Prompt:
Restate all entries word for word, minus pictures.

#### Information supplied ####

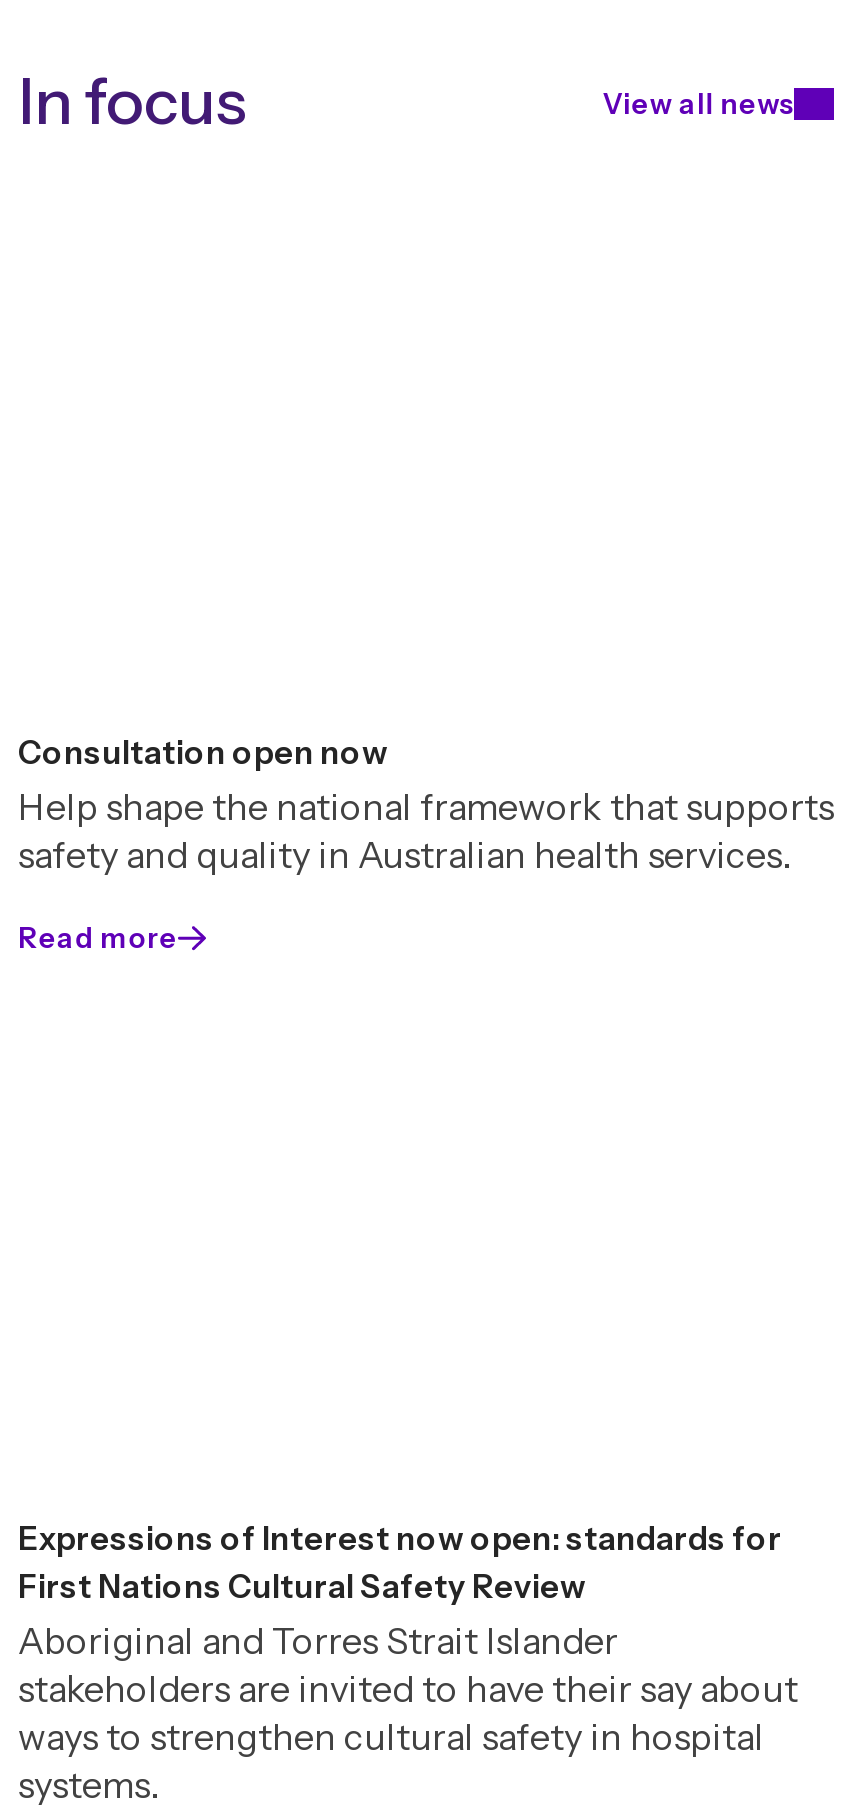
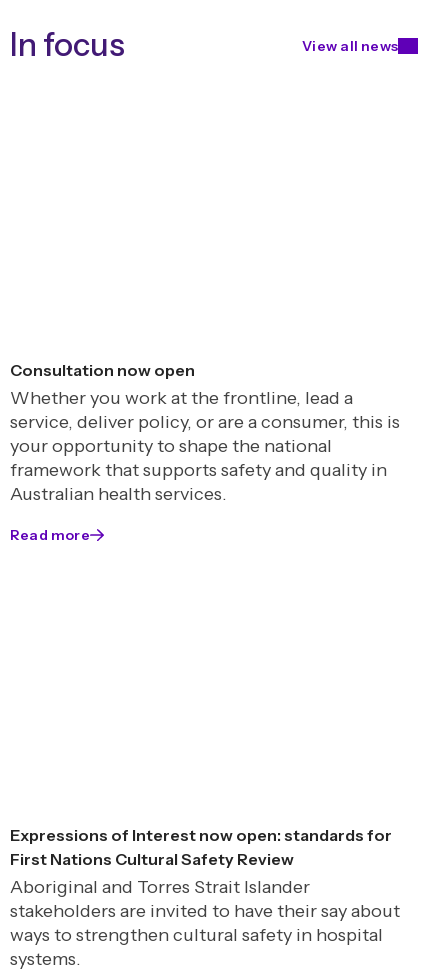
- Consultation open now
- Help shape the national framework that supports
- safety and quality in Australian health services.
+ Consultation now open
+ Whether you work at the frontline, lead a
+ service, deliver policy, or are a consumer, this is
+ your opportunity to shape the national
+ framework that supports safety and quality in
+ Australian health services.
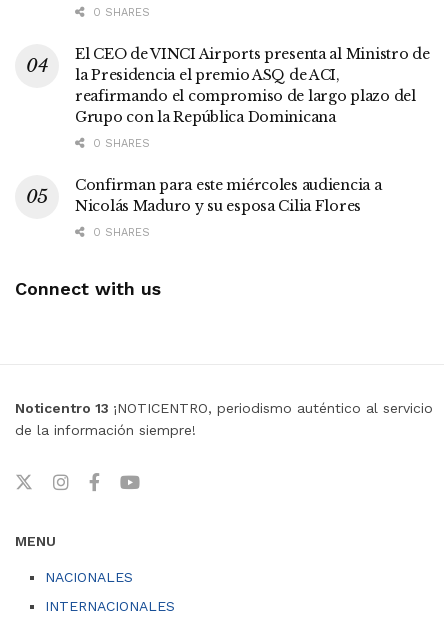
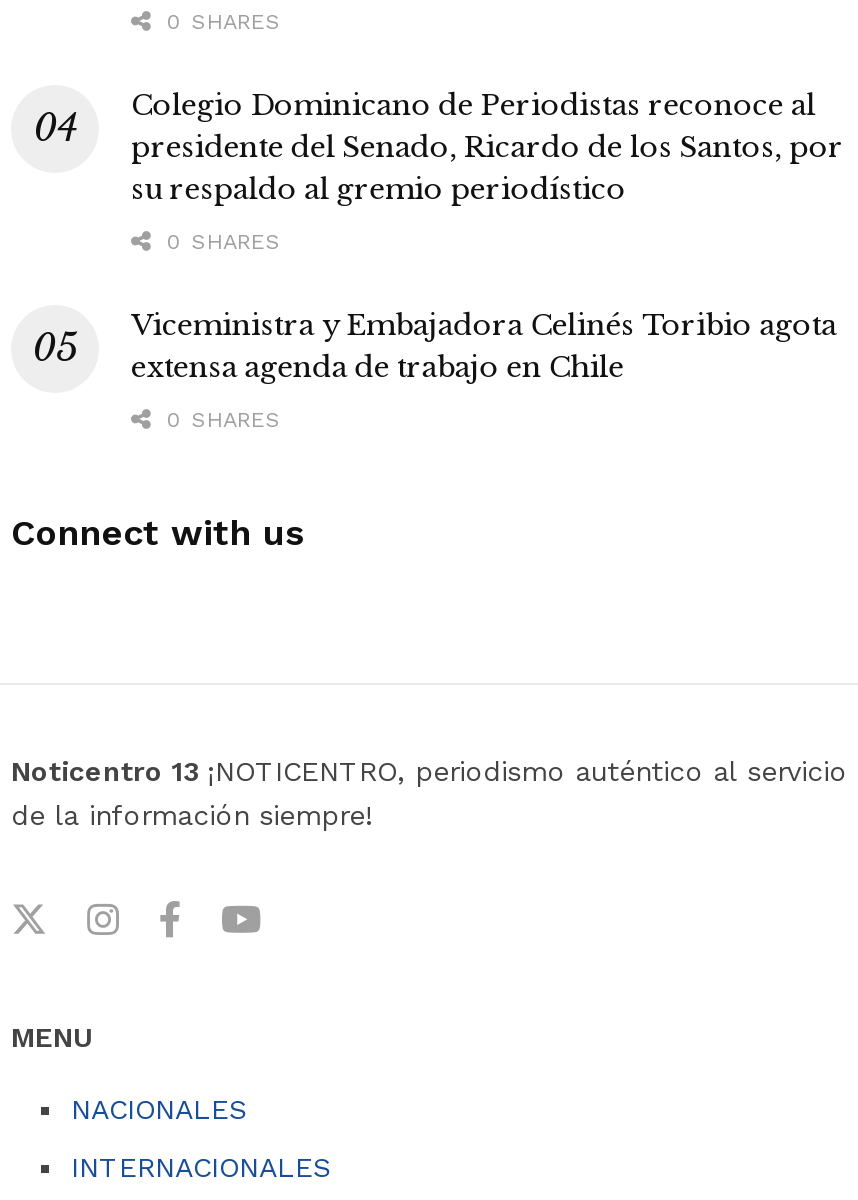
- El CEO de VINCI Airports presenta al Ministro de
- la Presidencia el premio ASQ de ACI,
- reafirmando el compromiso de largo plazo del
- Grupo con la República Dominicana
+ Colegio Dominicano de Periodistas reconoce al
+ presidente del Senado, Ricardo de los Santos, por
+ su respaldo al gremio periodístico

- Confirman para este miércoles audiencia a
- Nicolás Maduro y su esposa Cilia Flores
+ Viceministra y Embajadora Celinés Toribio agota
+ extensa agenda de trabajo en Chile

####

Answer below:
- Consultation open now
- Help shape the national framework that supports
- safety and quality in Australian health services.
+ Consultation now open
+ Whether you work at the frontline, lead a
+ service, deliver policy, or are a consumer, this is
+ your opportunity to shape the national
+ framework that supports safety and quality in
+ Australian health services.
- El CEO de VINCI Airports presenta al Ministro de
- la Presidencia el premio ASQ de ACI,
- reafirmando el compromiso de largo plazo del
- Grupo con la República Dominicana
+ Colegio Dominicano de Periodistas reconoce al
+ presidente del Senado, Ricardo de los Santos, por
+ su respaldo al gremio periodístico

- Confirman para este miércoles audiencia a
- Nicolás Maduro y su esposa Cilia Flores
+ Viceministra y Embajadora Celinés Toribio agota
+ extensa agenda de trabajo en Chile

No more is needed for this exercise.